_Work instruction_
In the listing below, find each line that holds "doctors" and list it.

_Supplied data_
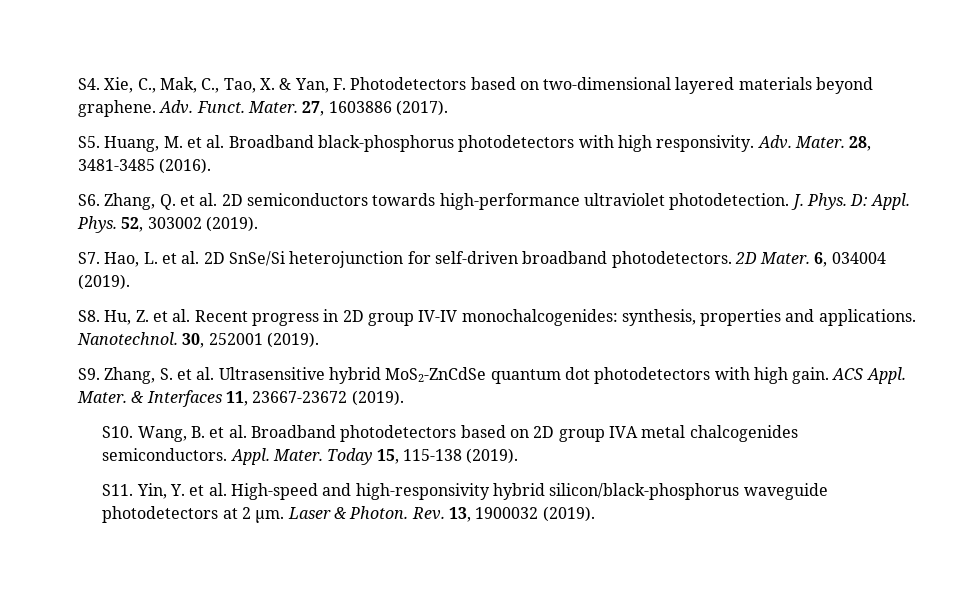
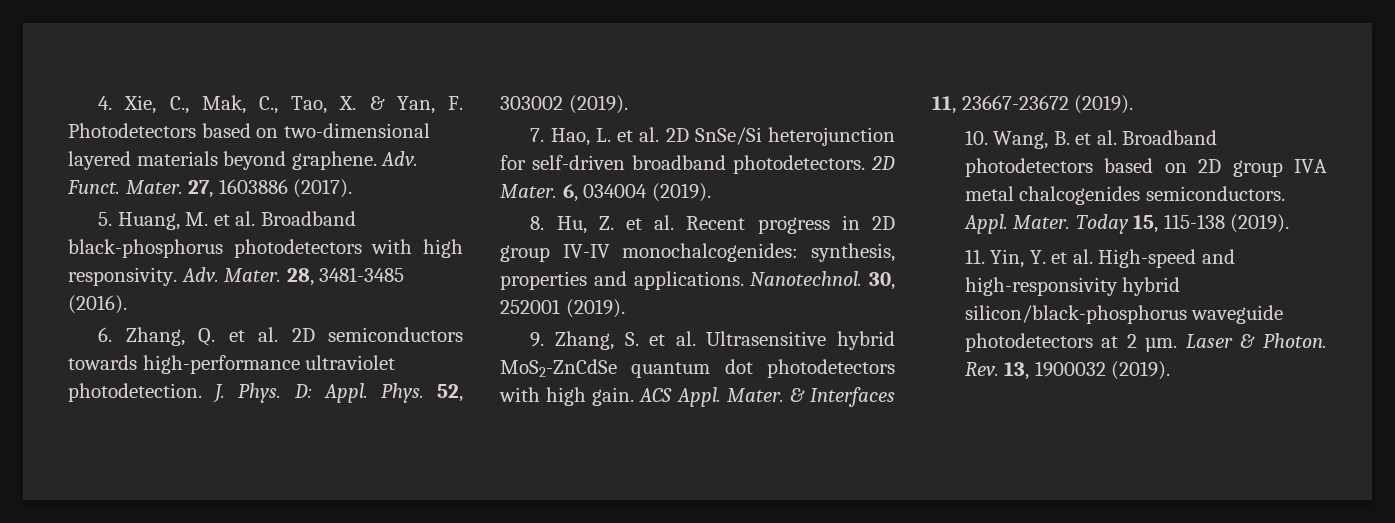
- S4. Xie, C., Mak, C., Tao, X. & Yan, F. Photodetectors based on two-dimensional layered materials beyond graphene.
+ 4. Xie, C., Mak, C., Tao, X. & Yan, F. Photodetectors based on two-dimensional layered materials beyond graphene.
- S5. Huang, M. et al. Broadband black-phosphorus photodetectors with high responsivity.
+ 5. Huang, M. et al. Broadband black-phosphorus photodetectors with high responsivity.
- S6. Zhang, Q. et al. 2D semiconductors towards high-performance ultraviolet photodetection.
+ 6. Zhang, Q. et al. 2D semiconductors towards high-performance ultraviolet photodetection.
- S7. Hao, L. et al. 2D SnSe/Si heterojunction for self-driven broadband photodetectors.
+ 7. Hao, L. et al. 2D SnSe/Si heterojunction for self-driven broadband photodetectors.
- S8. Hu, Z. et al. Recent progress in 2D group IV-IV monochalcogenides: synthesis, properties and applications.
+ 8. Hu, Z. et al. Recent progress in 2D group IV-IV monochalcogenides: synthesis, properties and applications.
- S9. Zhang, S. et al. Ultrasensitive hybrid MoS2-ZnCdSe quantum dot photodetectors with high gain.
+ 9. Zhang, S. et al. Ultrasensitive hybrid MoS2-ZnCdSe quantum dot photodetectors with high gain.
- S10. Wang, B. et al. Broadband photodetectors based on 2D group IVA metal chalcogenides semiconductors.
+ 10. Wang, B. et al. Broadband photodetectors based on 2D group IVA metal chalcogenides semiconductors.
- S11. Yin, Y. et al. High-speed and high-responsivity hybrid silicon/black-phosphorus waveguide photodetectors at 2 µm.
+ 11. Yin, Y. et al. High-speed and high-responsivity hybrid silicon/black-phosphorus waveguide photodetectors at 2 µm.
---
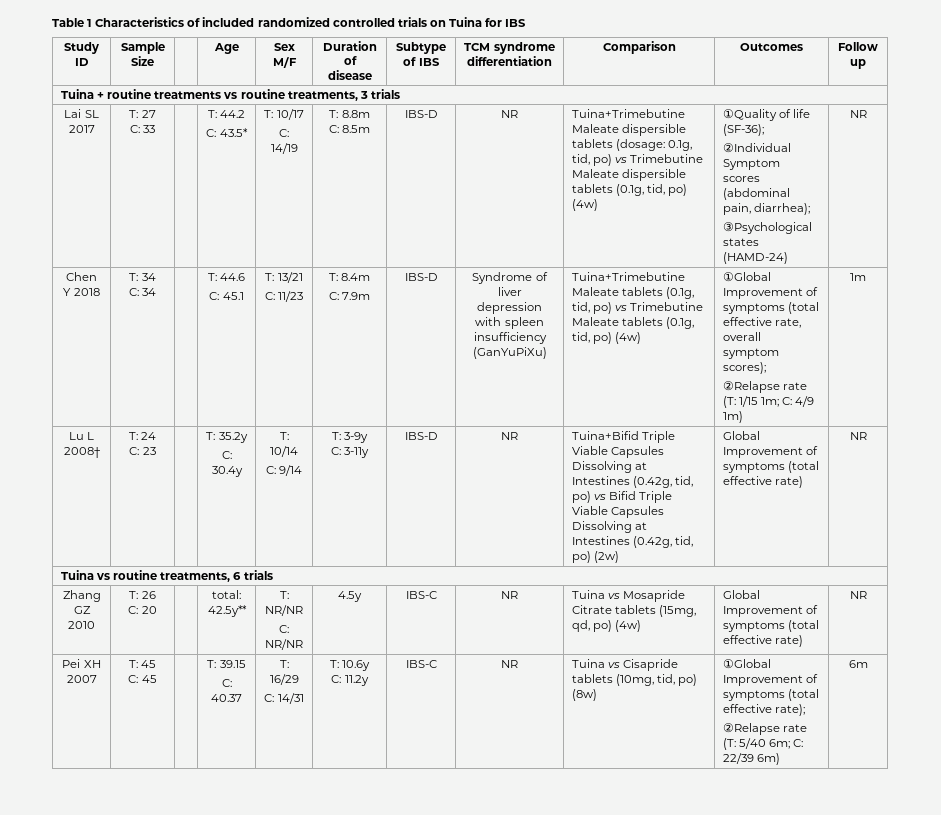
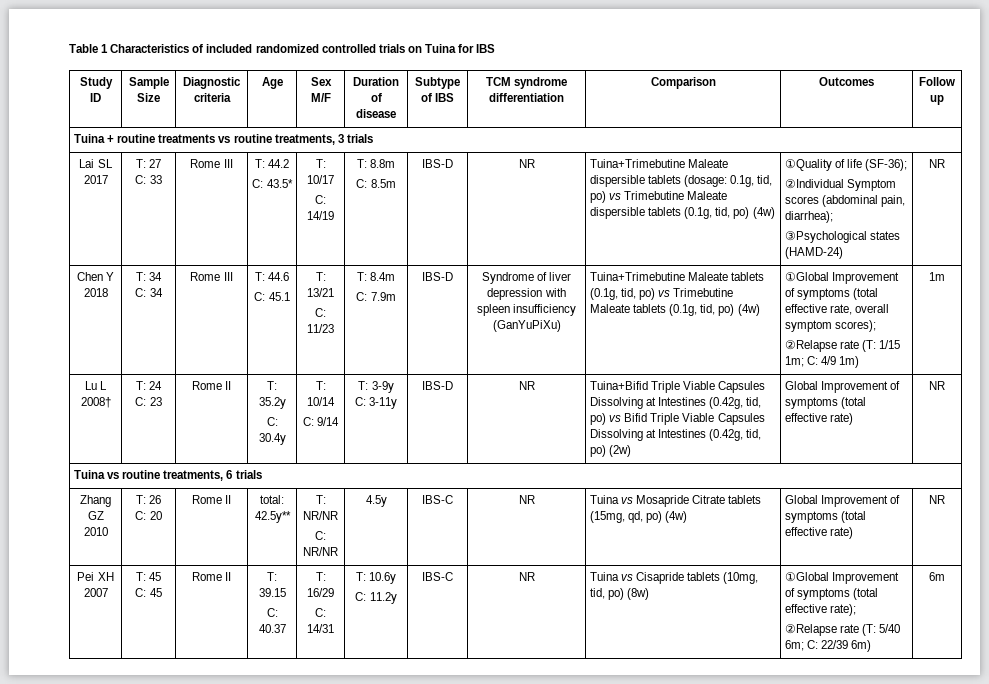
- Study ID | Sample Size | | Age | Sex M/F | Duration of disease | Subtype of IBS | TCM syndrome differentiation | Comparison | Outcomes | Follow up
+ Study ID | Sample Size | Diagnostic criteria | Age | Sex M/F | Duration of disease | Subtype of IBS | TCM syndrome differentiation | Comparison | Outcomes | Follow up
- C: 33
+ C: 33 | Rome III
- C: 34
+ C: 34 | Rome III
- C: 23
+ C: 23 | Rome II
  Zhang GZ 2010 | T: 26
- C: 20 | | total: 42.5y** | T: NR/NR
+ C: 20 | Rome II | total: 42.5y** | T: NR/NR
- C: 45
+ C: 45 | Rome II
--
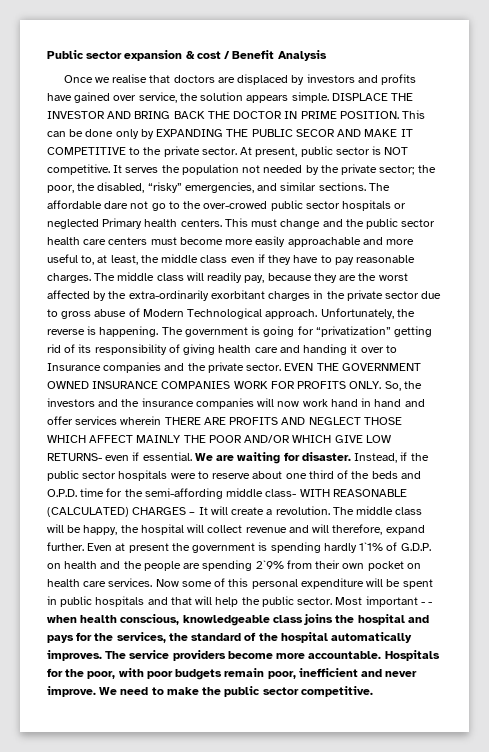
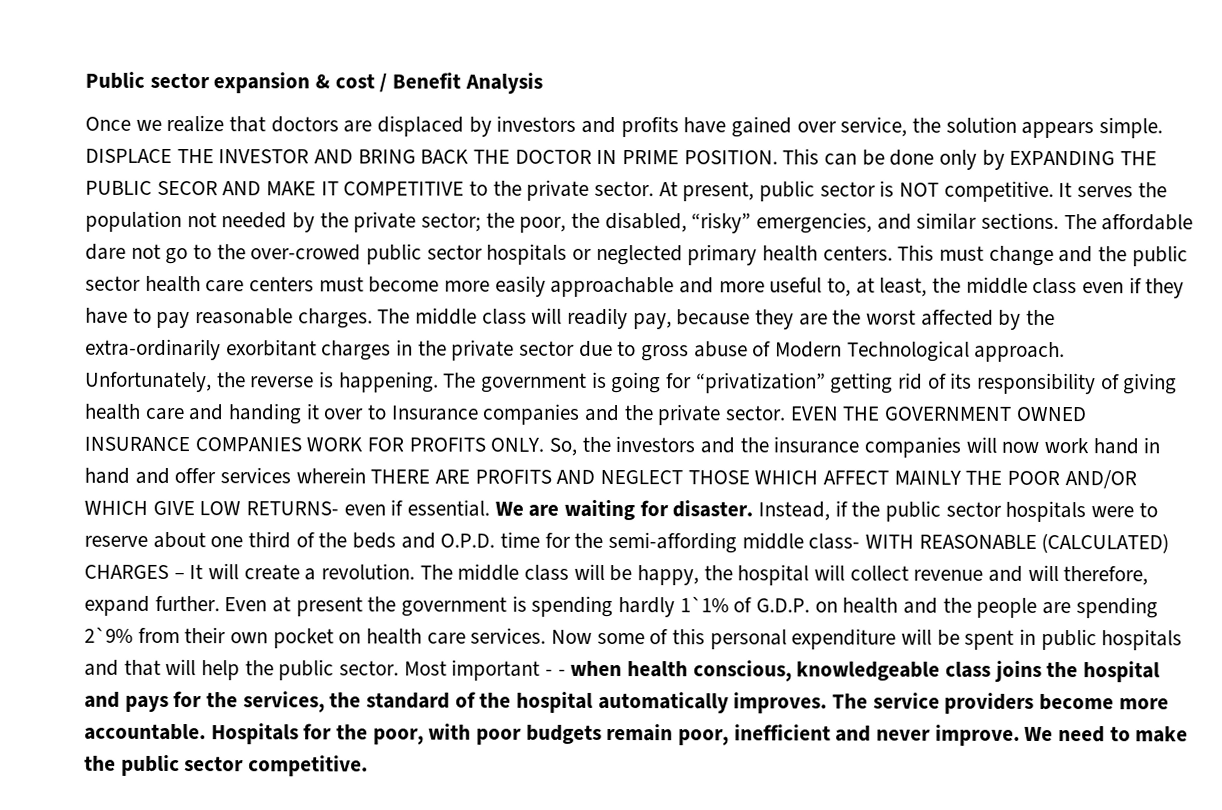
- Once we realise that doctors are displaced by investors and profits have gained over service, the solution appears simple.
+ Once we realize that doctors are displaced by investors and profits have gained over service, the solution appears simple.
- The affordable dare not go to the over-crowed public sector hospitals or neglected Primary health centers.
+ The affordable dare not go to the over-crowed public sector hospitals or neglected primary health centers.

_Solution for this exercise_
- Once we realise that doctors are displaced by investors and profits have gained over service, the solution appears simple.
+ Once we realize that doctors are displaced by investors and profits have gained over service, the solution appears simple.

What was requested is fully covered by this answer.